If or when your two year old wakes up from a nap and says his tummy hurts, and even if he seems in good spirits, don’t assume he’s just hungry (like I did) and then proceed to take him out for ice cream because it’s Easter.

Cause inevitably, what’s going to happen is what happened to me two hours later…..

…projectile vomit E.V.E.R.Y.W.H.E.R.E.1


Wall Press Single Leg RDL

Who Did I Steal It From? – I honestly can’t remember, but my inclination is to say Chad Rodgers of Show Me Strength.

Or, I don’t know, maybe it was Jesus.

What Does It Do? – Well, before I say anything on that front I should probably show you what the heck it looks like, huh?


Pretty fancy.

I’ve long championed the notion that the single (or 1-Legged) RDL is fairly advanced exercise as it requires a hefty dose of “things” to pay nice together:

– Lumbo pelvic stability
– Core control
– Stable spine
– Balance
– Hip extension
– Lat activation
– Stark’s shaking hands with Lannister’s

Many trainees are unable to perform a traditional single-leg  RDL without my corneas resisting the urge to jump out of their sockets, which is why I’m such a stern fan of more “intermediary” variations such as the one that’s highlighted today.

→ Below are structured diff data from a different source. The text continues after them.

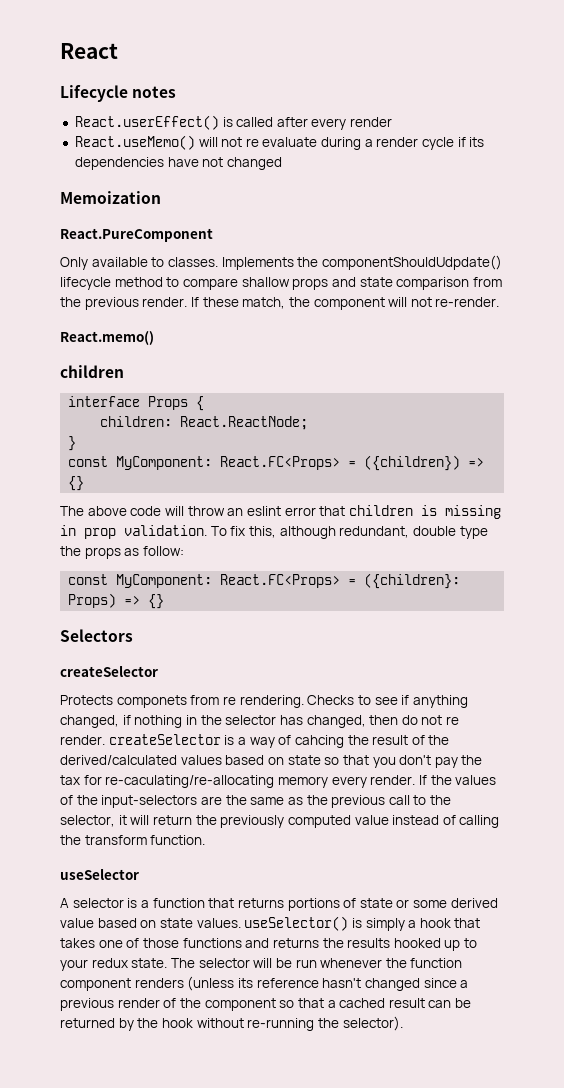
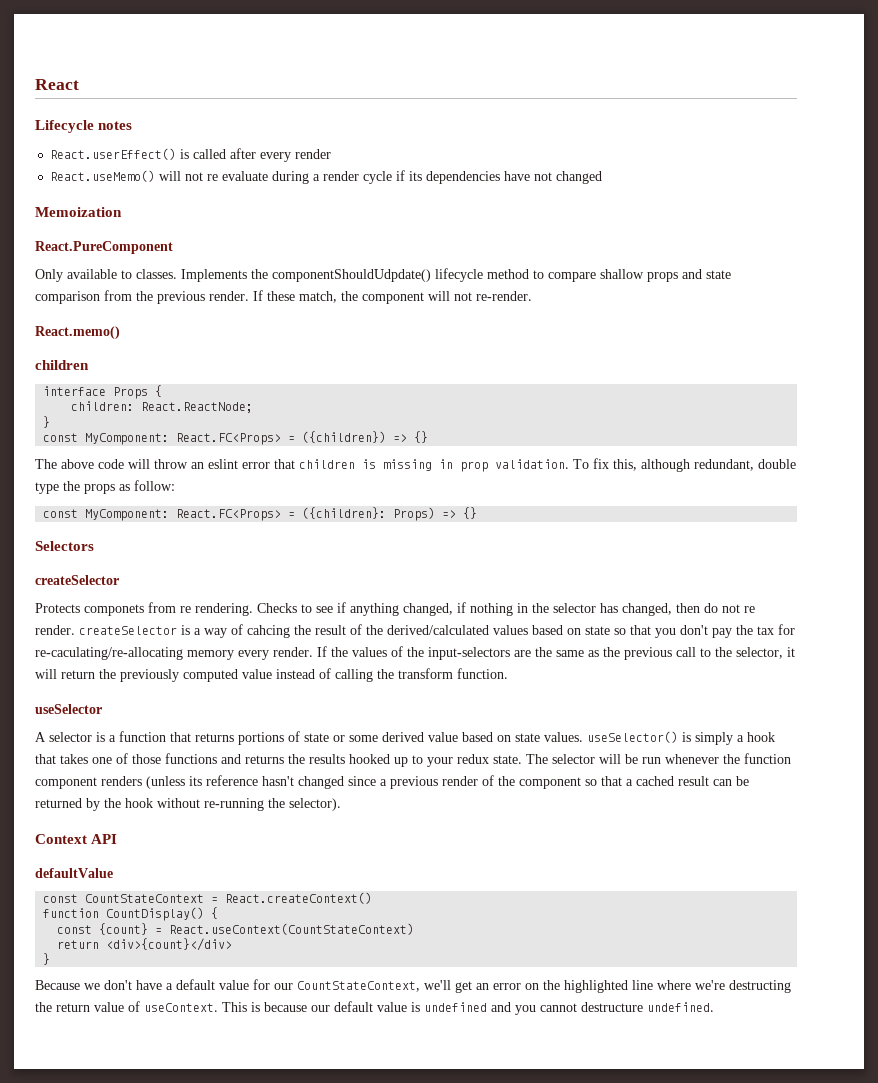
+ Context API
+ defaultValue
+ const CountStateContext = React.createContext()
+ function CountDisplay() {
+ const {count} = React.useContext(CountStateContext)
+ return <div>{count}</div>
+ }
+ Because we don't have a default value for our CountStateContext, we'll get an error on the highlighted line where we're destructing the return value of useContext. This is because our default value is undefined and you cannot destructure undefined.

It provides the support/balance many people need, albeit allows an opportunity to load the standing leg making it more or less a “fake 1-legged” version.

Key Coaching Cues: It takes a bit of trial and error and finesse to get the feel down, but one cue that helps a lot is to push the back foot INTO the wall while also pushing BACK with the standing foot.

This way you elicit a bit of a “wedge,” and thus more full-body tension.

From there, simply push the hips back towards the wall. I like to remind people they’re not lowering the weight with their arms, but rather pushing their hips back.

Continue as such until you feel the bulk of the pressure in the hamstring.

NOTE: The other advantage of this exercise is you can go heavier compared to traditional single leg RDL variations.

So, meatheads will love how this torches the hamstrings.

Did what you just read make your day? Ruin it? Either way, you should share it with your friends and/or comment below.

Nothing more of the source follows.